Guilt Or Other Things

Guilt. It’s basically just something to occupy our time so we don’t get bored or have to look at the world ever or do our homework. How much simpler it is to feel guilty over the things we are failing to do than to do them. Oh, but I have discovered an even better thing! Don’t do the thing and don’t feel guilty about it! It’s a very confusing mental state, almost like being on drugs. You can’t slip up and start feeling guilty about not feeling guilty either, that’s cheating. You will find that the things that you do, in place of the things you think you ought to do, and/or feel guilty about not doing/not wanting to do (oh my god, I’m so tired and I’m only halfway through this sentence and now I’ve just added to it with this parentheses and there’s no escape) will be different. Different things. Different sorts of flavours of thoughts. Especially if, like me, you are used to a constant, low grade, arbitrary hum of guilt running on autopilot in the basement of your brain. Like a chest freezer full of food no one will ever want to eat. If you unplug said chest freezer (metaphorically, you see) and its hum is silenced, all the weird little animals who live in the walls of the house of your mind will come creeping out. There is stillness and quiet, so that butterfly thoughts don’t get blown out or overwhelmed. There’s more room for variety, because your default isn’t pulling everything so strongly into itself and making other thoughts guilt-coloured. Please, if it is your preference, replace every instance of the word “guilt” in this with “worry” or “anxiety” or “frothing scummy hatred.” I’ve never had a positive emotion long enough for it to become a default state, so I don’t know if your inner landscape gets sticky in the same way if you feel pleasant all the time. If you have had this happen, you should tell me about that, because I am curious.

We get in thought habits, which are also feeling habits. Feelings can be harder to pinpoint than thoughts because there isn’t necessarily a verbal rope to climb down into the morass. Par example, if you hear yourself think, “I’m a right cunt, I am,” you might say, “Gosh! That wasn’t very nice, Insert Name Here. I wonder if perhaps I am stuck in a loop of profitless abusive thought? I shall ask a friend!” But if there are no words and you just feel like liquid shit stuffed into a skin bag with a name tag stapled to its leaky forehead, that can be harder to be aware of and thus prevent. It’s like colour. If everything is blue, nothing is blue. You can’t tell what your default state is because it’s default. This is where friends and relations come in handy, especially if they are the good bespoke kind, because they will yell at you and give you cake and make you feel bad for feeling bad about yourself, but in a good way. An eye watery, stuffed animal, listening to a boys’ choir kind of way. They will tell you you are lovely and list your good qualities for you. This is helpful up to a point, but can also become boring.
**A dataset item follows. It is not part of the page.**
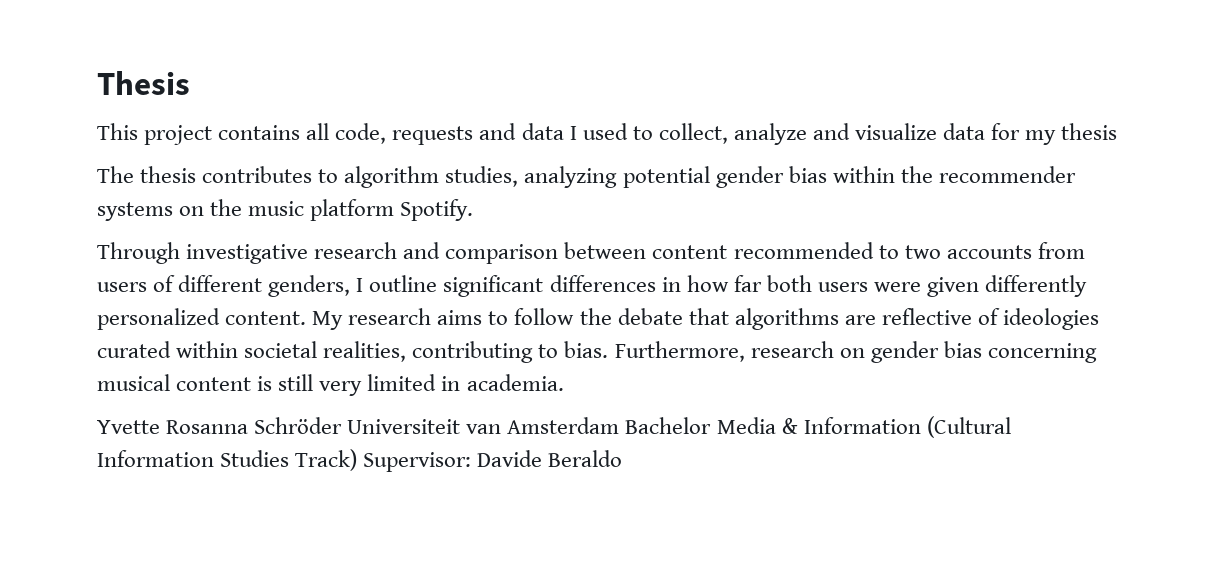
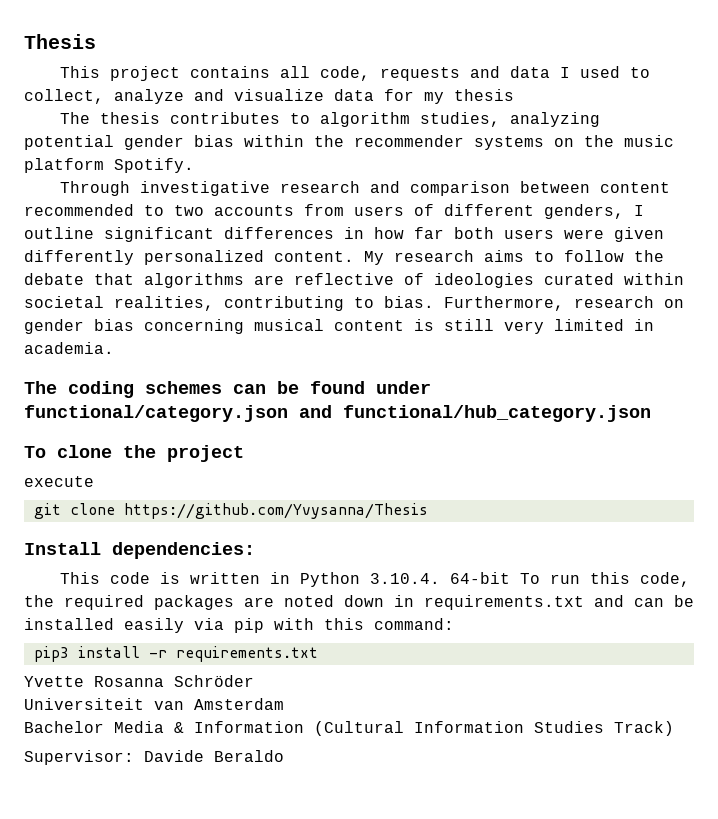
(564, 382) none -> [24,381,431,398] [24,405,651,422] [24,445,244,462] [24,476,94,487] [33,503,428,519] [24,542,255,559] [60,572,691,587] [24,595,694,610] [24,618,454,633] [33,646,318,662] // The coding schemes can be found under functional/category.json and functional/hub_category.json // To clone the project // execute // git clone https://github.com/Yvysanna/Thesis // Install dependencies: // This code is written in Python 3.10.4. 64-bit To run this code, the required packages are noted down in requirements.txt and can be installed easily via pip with this command: // pip3 install -r requirements.txt
(343, 425) none -> (254, 681) //
(620, 425) none -> (284, 704) //
(358, 460) none -> (674, 728) //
Once you are past the other-people-affirming-you part, you can gently investigate the ways in which you are not Jesus, the Buddha, or some other special, now deceased person. This is pulling the gross old frozen things out of your metaphor chest freezer. The corpse-white frozen peas of old trauma. The crystallised mystery meat chunks of that time you hit your brother too hard and made him bleed. The ancient gummy ice cream of failure. You don’t have to identify with these things. That’s the guilt part and we’re still not doing that, although you can go back to it at the end of the lesson if you really want to. Don’t identify with it, just admire it.

One way I am not like the Buddha is that I am very very lazy. My body naturally inclines to recline. I tend to laziness, both physically and mentally. I generally follow the laziness with guilt, but it corrupts the laziness and makes it not fun. Guilt clouds sensation. If you can really be there in your laziness, you need much less. Like a stronger strain of your preferred drug. Guilt is like water that dilutes the pleasant syrup of your foibles AND stops you looking at them properly. Dispense with it.

(Right now, for instance, I feel guilty about using the word “cunt” earlier in this broadcast. But you see, feeling guilty has caused me to use the word again, possibly upsetting the people I think it might upset even more. You see how profitless and indeed self defeating the whole business is.)

Remove guilt and you will feel fear slither down the drain with it, like the semi-animate clump of hair that goes out with the bathwater. And once fear and guilt have left a pleasant emptiness in the apartment of your soul, you will be able to tell what it is you really want to do. It will probably be a thing that looks boring but you won’t mind. Have fun.